The adapter sequence: linker sequences flanking the DNA fragment in the sequencing.

flag: and the bam format file is used for describing a value of information such as a sequence alignment mode, a direction and the like.

cigar: a brief alignment information expression, which represents the alignment results using data plus letters based on the reference sequence.

duplicate: repetitive sequence refers to a sequence amplified by PCR.

qname: the number of fragments (template) is aligned.

Oxidative damage of DNA: of the A, T, G and C four bases, the C8 position in G readily binds oxygen, the G base becomes 8-oxo-G, and the resulting 8-oxo-G fusion then binds to base A, resulting in the detection of a false positive mutation from G to T.

COSMIC: COSMIC is an abbreviation for "cancer somatic mutation List" that encompasses the scientific literature and literature from large-scale experimental screening of the Sanger institute cancer genome project.
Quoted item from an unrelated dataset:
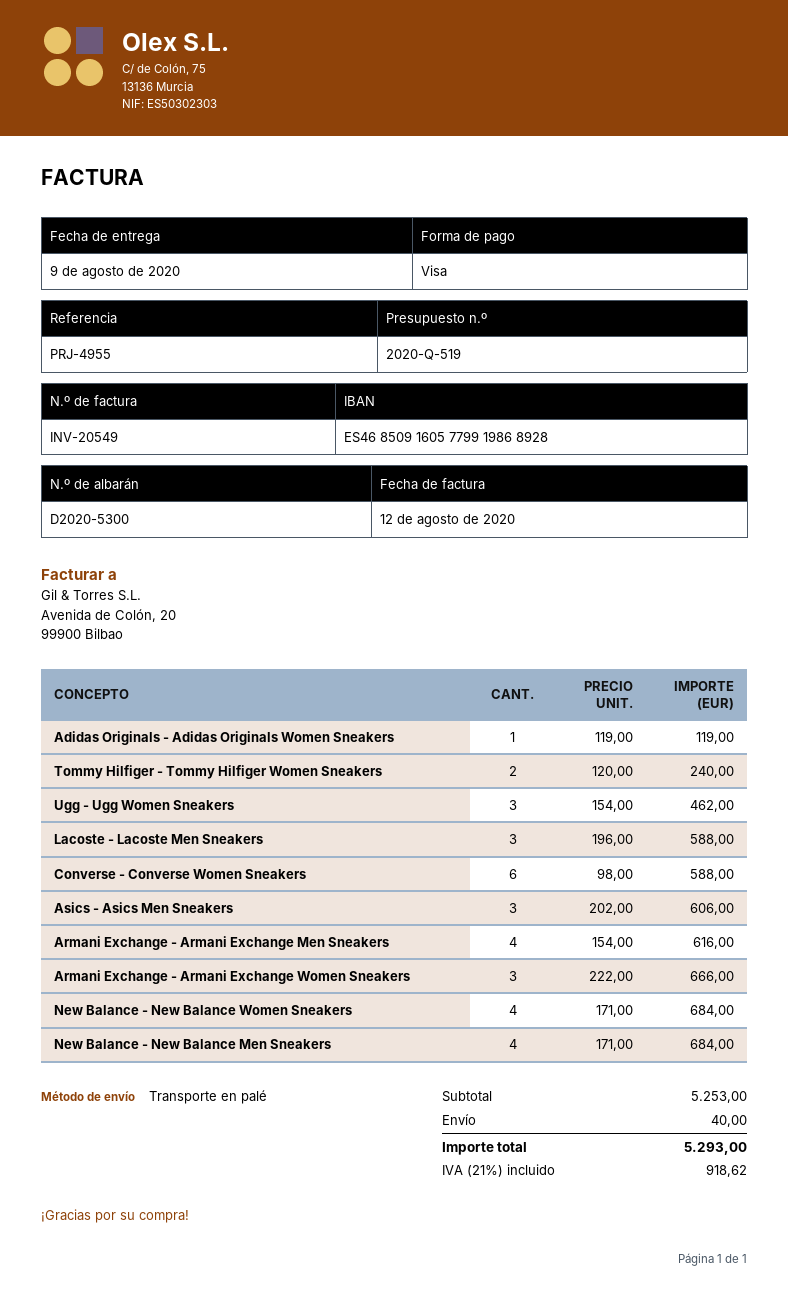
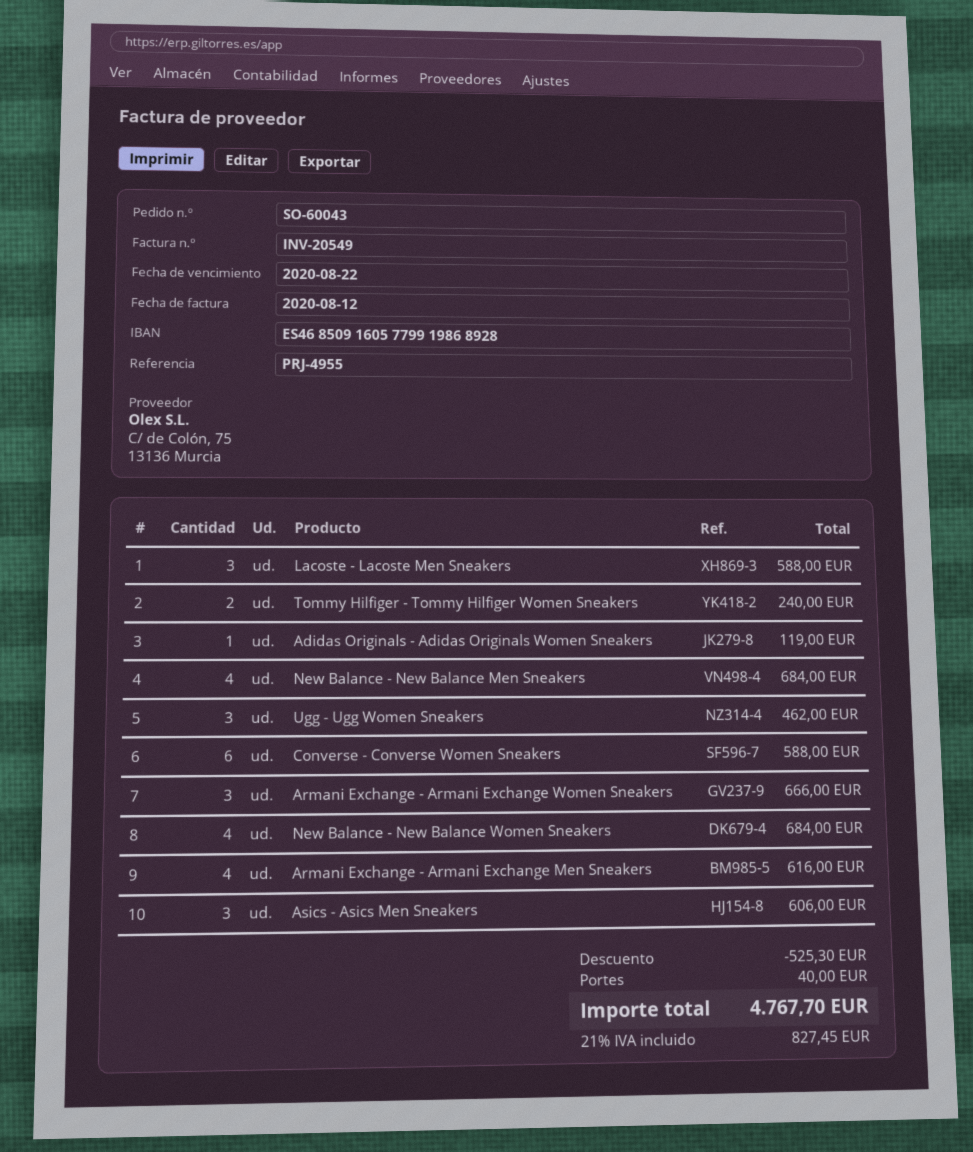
discount: none -> 525.30
tax: 21% = 918.62 -> 21% = 827.45
total: 5293.00 -> 4767.70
The database is intended to collect and display information on cancer somatic mutations.

It should be noted that the terms "first," "second," and the like in the description and claims of the present invention and in the drawings described above are used for distinguishing between similar elements and not necessarily for describing a particular sequential or chronological order. It is to be understood that the data so used is interchangeable under appropriate circumstances such that the embodiments of the invention described herein are capable of operation in sequences other than those illustrated or described herein. Furthermore, the terms "comprises," "comprising," and "having," and any variations thereof, are intended to cover a non-exclusive inclusion, such that a process, method, system, article, or apparatus that comprises a list of steps or elements is not necessarily limited to those steps or elements expressly listed, but may include other steps or elements not expressly listed or inherent to such process, method, article, or apparatus.

As mentioned in the background art, the TMB detection method in the prior art has the defect of inaccurate detection, and in order to improve the current situation, the inventors have analyzed and studied the existing TMB detection method, and found that the existing method cannot completely filter leukocyte mutation and systematic background error, and mutation actually lower than the threshold is filtered through mutation frequency threshold screening, so that the calculated value of TMB has a certain deviation. On the basis, the inventor proposes an improvement scheme of the application.